_Task statement_: Copy out all of the entries below without any change.
- Opening Delimiter -
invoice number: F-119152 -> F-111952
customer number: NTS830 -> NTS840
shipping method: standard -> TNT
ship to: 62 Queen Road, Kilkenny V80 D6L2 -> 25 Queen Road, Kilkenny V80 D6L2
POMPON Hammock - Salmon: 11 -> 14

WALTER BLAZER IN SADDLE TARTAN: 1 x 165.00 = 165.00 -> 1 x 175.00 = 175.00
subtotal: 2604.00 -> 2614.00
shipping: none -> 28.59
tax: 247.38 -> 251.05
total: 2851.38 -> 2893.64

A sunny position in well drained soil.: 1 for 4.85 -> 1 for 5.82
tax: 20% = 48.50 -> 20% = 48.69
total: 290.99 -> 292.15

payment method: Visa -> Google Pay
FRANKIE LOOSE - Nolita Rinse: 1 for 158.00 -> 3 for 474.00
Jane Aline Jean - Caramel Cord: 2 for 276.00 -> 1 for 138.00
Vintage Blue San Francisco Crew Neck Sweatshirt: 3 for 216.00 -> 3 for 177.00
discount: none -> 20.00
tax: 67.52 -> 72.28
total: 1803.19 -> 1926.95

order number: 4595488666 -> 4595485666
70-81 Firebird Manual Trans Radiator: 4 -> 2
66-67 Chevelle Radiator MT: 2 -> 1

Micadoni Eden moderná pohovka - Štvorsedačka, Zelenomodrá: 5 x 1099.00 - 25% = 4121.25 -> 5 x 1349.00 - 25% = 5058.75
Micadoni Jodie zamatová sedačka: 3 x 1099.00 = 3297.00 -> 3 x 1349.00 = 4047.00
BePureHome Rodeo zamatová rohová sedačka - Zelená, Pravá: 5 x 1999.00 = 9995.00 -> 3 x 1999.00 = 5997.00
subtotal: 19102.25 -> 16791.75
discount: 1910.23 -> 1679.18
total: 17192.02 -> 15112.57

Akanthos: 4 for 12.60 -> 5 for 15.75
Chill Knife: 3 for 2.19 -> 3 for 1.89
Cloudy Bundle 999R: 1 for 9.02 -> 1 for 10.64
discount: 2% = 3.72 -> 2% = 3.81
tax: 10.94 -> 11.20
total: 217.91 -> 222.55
- Closing Delimiter -
_Answer section_:
invoice number: F-119152 -> F-111952
customer number: NTS830 -> NTS840
shipping method: standard -> TNT
ship to: 62 Queen Road, Kilkenny V80 D6L2 -> 25 Queen Road, Kilkenny V80 D6L2
POMPON Hammock - Salmon: 11 -> 14

WALTER BLAZER IN SADDLE TARTAN: 1 x 165.00 = 165.00 -> 1 x 175.00 = 175.00
subtotal: 2604.00 -> 2614.00
shipping: none -> 28.59
tax: 247.38 -> 251.05
total: 2851.38 -> 2893.64

A sunny position in well drained soil.: 1 for 4.85 -> 1 for 5.82
tax: 20% = 48.50 -> 20% = 48.69
total: 290.99 -> 292.15

payment method: Visa -> Google Pay
FRANKIE LOOSE - Nolita Rinse: 1 for 158.00 -> 3 for 474.00
Jane Aline Jean - Caramel Cord: 2 for 276.00 -> 1 for 138.00
Vintage Blue San Francisco Crew Neck Sweatshirt: 3 for 216.00 -> 3 for 177.00
discount: none -> 20.00
tax: 67.52 -> 72.28
total: 1803.19 -> 1926.95

order number: 4595488666 -> 4595485666
70-81 Firebird Manual Trans Radiator: 4 -> 2
66-67 Chevelle Radiator MT: 2 -> 1

Micadoni Eden moderná pohovka - Štvorsedačka, Zelenomodrá: 5 x 1099.00 - 25% = 4121.25 -> 5 x 1349.00 - 25% = 5058.75
Micadoni Jodie zamatová sedačka: 3 x 1099.00 = 3297.00 -> 3 x 1349.00 = 4047.00
BePureHome Rodeo zamatová rohová sedačka - Zelená, Pravá: 5 x 1999.00 = 9995.00 -> 3 x 1999.00 = 5997.00
subtotal: 19102.25 -> 16791.75
discount: 1910.23 -> 1679.18
total: 17192.02 -> 15112.57

Akanthos: 4 for 12.60 -> 5 for 15.75
Chill Knife: 3 for 2.19 -> 3 for 1.89
Cloudy Bundle 999R: 1 for 9.02 -> 1 for 10.64
discount: 2% = 3.72 -> 2% = 3.81
tax: 10.94 -> 11.20
total: 217.91 -> 222.55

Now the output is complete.